27 Temmuz 2013 Cumartesi

Ana, Pearl S. Buck


Neredeyse bir oturuşta sayılacak kadar kısa bir sürede okuyup bitirdiğim bir romandı Ana, sanki eski Türk filmlerini izliyormuşum gibi hissettim kendimi.

Pearl S. Buck, Nobel edebiyat ödülünü almış ilk Amerikalı kadın yazarmış, Çin'de akademik çalışmalar yapmak için uzun süre bulunmuş ve Çin kültürüne hayran olmuş. Daha sonra Amerika'ya döndüğünde kendini Çin'de çok daha iyi hissettiğini düşünürken Amerikalı bir misyoner rahiple evlenip tekrar Çin'e yerleşmiş ve kendini orada yuvasında gibi hissettiğini söylermiş. Bu nedenle, Ana'da aslında Çin geleneklerini, Çin köylerini anlatırken bunu bir Amerikalı gözüyle anlatmaktan bir nebze çekinerek bu romanın evrensel bir roman olabilmesi için ana karakterlerin isimlerini yazmamış, Ana, büyük oğlan, küçük oğlan, kocakarı, fitne dul gibi karakterlerin hiçbirinin ismi olmadığı için okurken gerçekten sanki bir Anadolu öyküsü okur gibi hissettim, sanki Orhan Kemal ya da Necati Cumalı yazmış olsa bundan farklı anlatmayacaklardı gibi.

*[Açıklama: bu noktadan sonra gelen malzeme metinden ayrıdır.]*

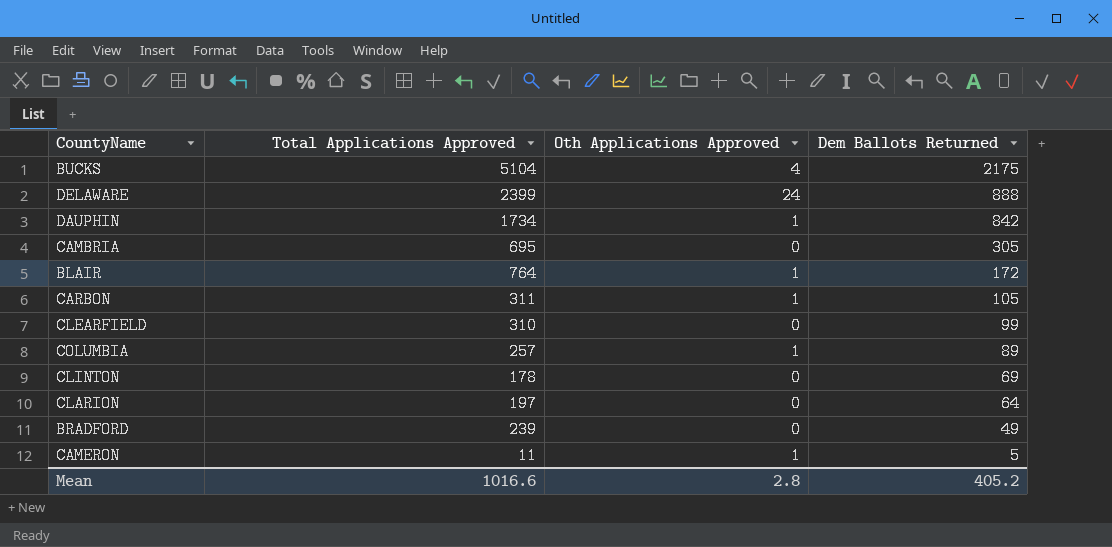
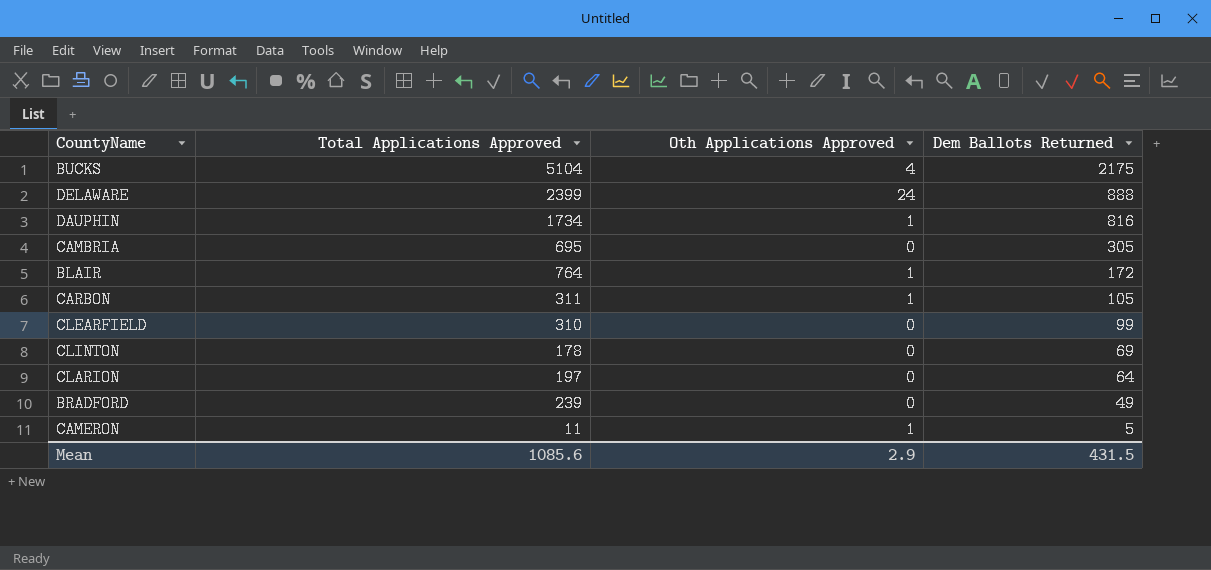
row COLUMBIA: 257 | 1 | 89 -> none
DAUPHIN | Dem Ballots Returned: 842 -> 816
Mean | Total Applications Approved: 1016.6 -> 1085.6
Mean | Oth Applications Approved: 2.8 -> 2.9
Mean | Dem Ballots Returned: 405.2 -> 431.5

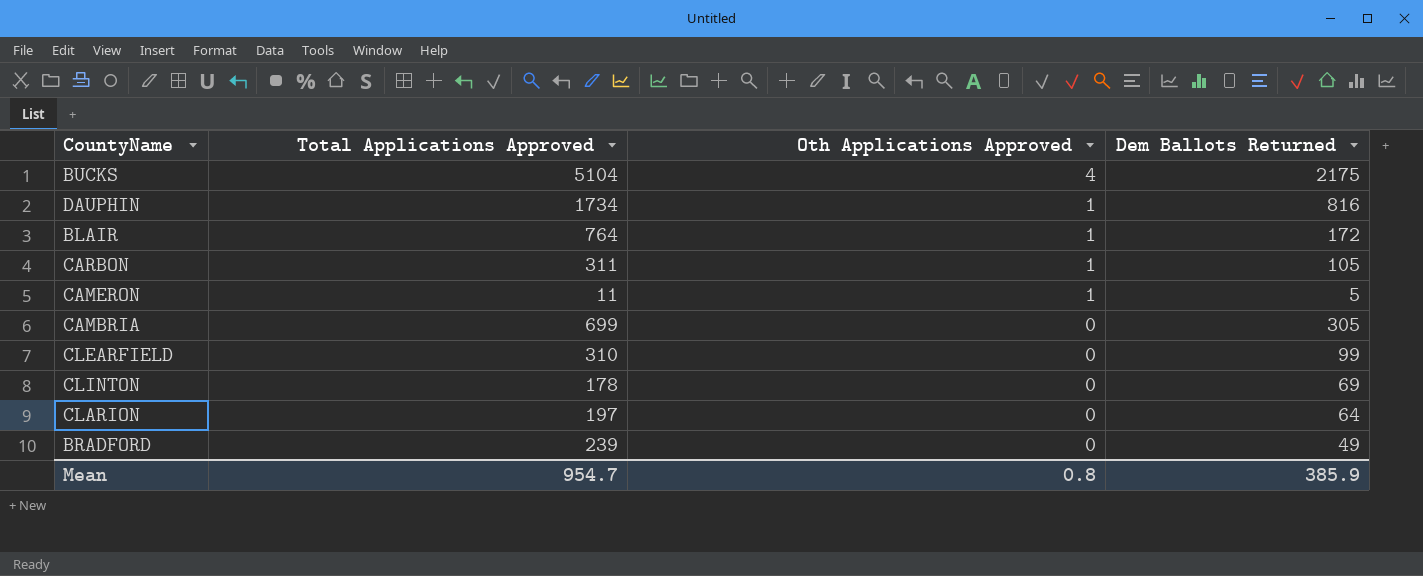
row order: Dem Ballots Returned descending -> Oth Applications Approved descending
row DELAWARE: 2399 | 24 | 888 -> none
CAMBRIA | Total Applications Approved: 695 -> 699
Mean | Total Applications Approved: 1085.6 -> 954.7
Mean | Oth Applications Approved: 2.9 -> 0.8
Mean | Dem Ballots Returned: 431.5 -> 385.9

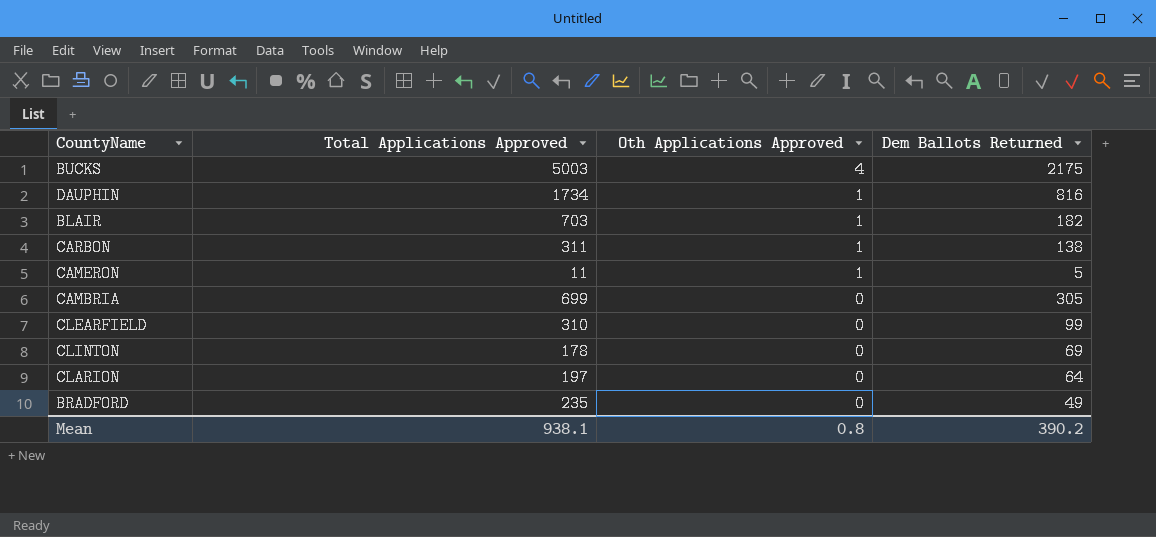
BUCKS | Total Applications Approved: 5104 -> 5003
BLAIR | Total Applications Approved: 764 -> 703
BLAIR | Dem Ballots Returned: 172 -> 182
CARBON | Dem Ballots Returned: 105 -> 138
BRADFORD | Total Applications Approved: 239 -> 235
Mean | Total Applications Approved: 954.7 -> 938.1
Mean | Dem Ballots Returned: 385.9 -> 390.2

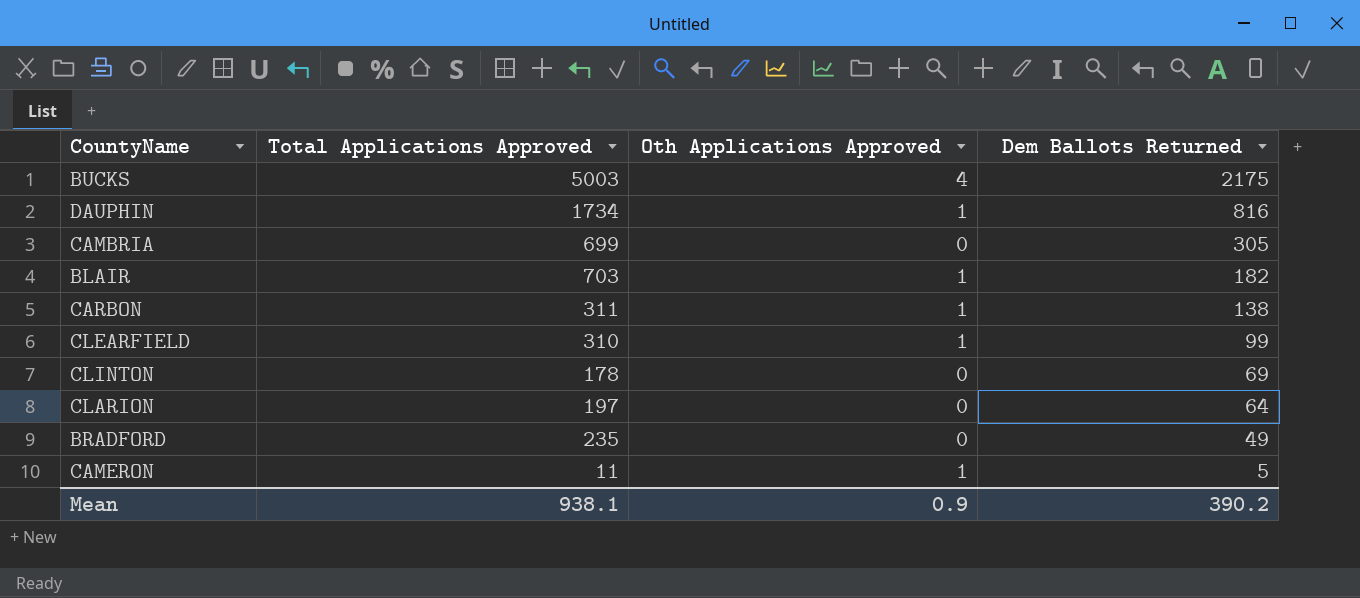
row order: Oth Applications Approved descending -> Dem Ballots Returned descending
CLEARFIELD | Oth Applications Approved: 0 -> 1
Mean | Oth Applications Approved: 0.8 -> 0.9

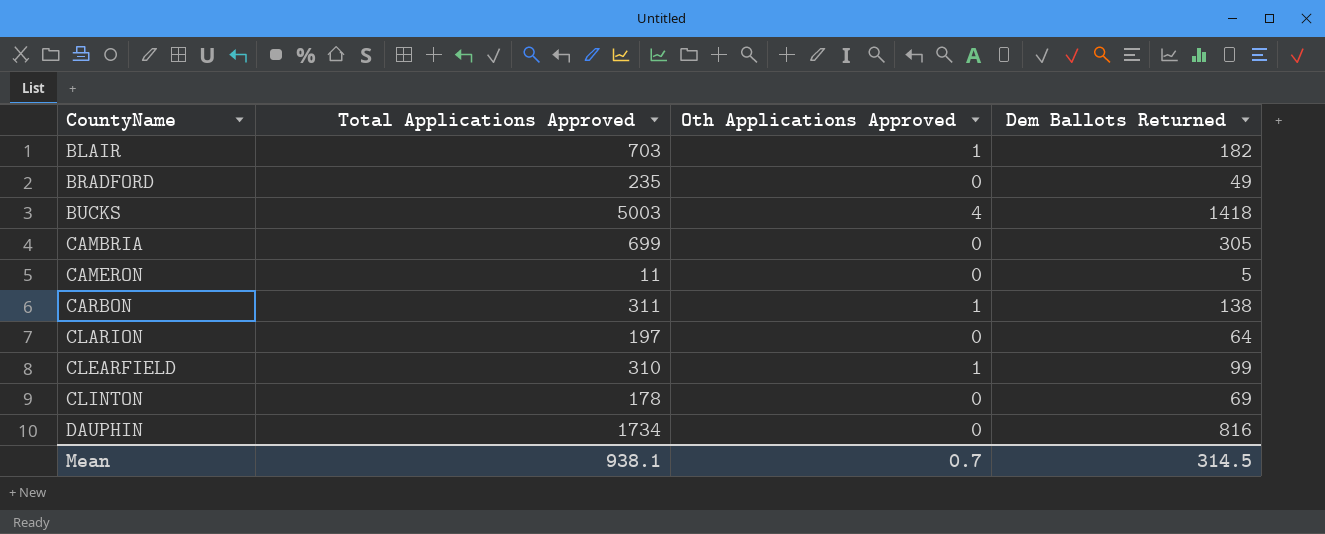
row order: Dem Ballots Returned descending -> CountyName ascending
BUCKS | Dem Ballots Returned: 2175 -> 1418
CAMERON | Oth Applications Approved: 1 -> 0
DAUPHIN | Oth Applications Approved: 1 -> 0
Mean | Oth Applications Approved: 0.9 -> 0.7
Mean | Dem Ballots Returned: 390.2 -> 314.5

Romanda, bir Çin köyünde, tarlada çalışarak geçimlerini sağlayan ufak bir ailenin anasını anlatıyor Pearl S. Buck, gündüzleri güneş doğarken kocasıyla tarlaya giden, öğle sıcağında eve dönüp kocasının yaşlanmış annesine ve çocuklarına yemek hazırlayan, evdekilere her mevsim birer kat kıyafet diken, kocasıyla birlikte tarladan topladıkları ekinleri satmaya kasabaya giden bir ananın gündelik yaşamını anlatırken, erkenden evlendiği için ve bu tekdüze yaşamdan sıkıldığı için bir gün kasabaya gidip de geri gelmeyen kocası, bu gündelik yaşamı ana için tek başına katlanılması gereken bir hayat kavgasına çevirir. İçten ve sade bir dille, yalnız bir kadının, üç çocuğuyla birlikte, komünizmin yeni yeni yayıldığı Çin'in ücra bir köyünde nasıl ayakta kalmaya çalıştığını, çocukları için katlandığı şeyleri, yalnızlığıyla başa çıkma yollarını, küçük bir köydeki dedikodu lobisini nasıl başından savdığını bir çırpıda okunabilecek bir roman haline getirmiş olan Pearl S. Buck, gerçekten Nobel ödülünü hak ediyormuş, kendisine hayran kaldım.

7 yorum:

  1. Çin yazısını okuyunca hemen attım kendimi postun içine. Çince Tercümanlık mezunuyum ben, Çin'in kültürü anlatan her şeyi okumaya varım:) beni bu kitapla tanıstırdığın için çok teşekkür ederim. Sevgiler.

    YanıtlaSil
    Yanıtlar
    1. Rica ederim umarım beğenirsin, sevgiler bizden :)

      Sil
  2. Benim de yıllar önce iki kere okuduğum, en sevdiğim kitaplardan biridir. Oradaki o yoksulluğu, ana'nın iç dünyasını sanki birebir yaşar insan.

    Hatırlattığınız için teşekkürler...

    YanıtlaSil
    Yanıtlar
    1. Rica ederim, Ana'yla birlikte üzülüp Ana'yla birlikte meraklanıp sevindim ben de okurken, muhtemelen ben de ikinci kez hatta üçüncü kez okurum ileride, çok sevdim aynen.

      Sil
  3. bende Bambu var Buck'ın. onun konusu da Kore'de geçiyormuş, annem yıllardır oku oku der, meraka getirdin başlayabilirim :)

    YanıtlaSil
    Yanıtlar
    1. Ay çok mükemmel bir üslubu vardı bu romanda, çok tatlı, Bambu'yu ben de alayım hatta, çok beğendim ben Pearl S. Buck'ı, ama iyi ki ilk bu kitabını okumuşum dedim, sanki Ege köyleri gibi oradaki Çin köyü resmen, çok gözümde canlandı.

      Sil
  4. Ortaokuldayken okudugumu hatirliyorum Ana'yi. Cin, kurulmakta olan komunizm kalmamis aklimda hic. Aynen dediginin gibi Anadolu'nun bir koyunde gecen, cocuklariyla beraber yasama mucadesi veren bir kadinin hayatini okumusum gibi hatirliyorum.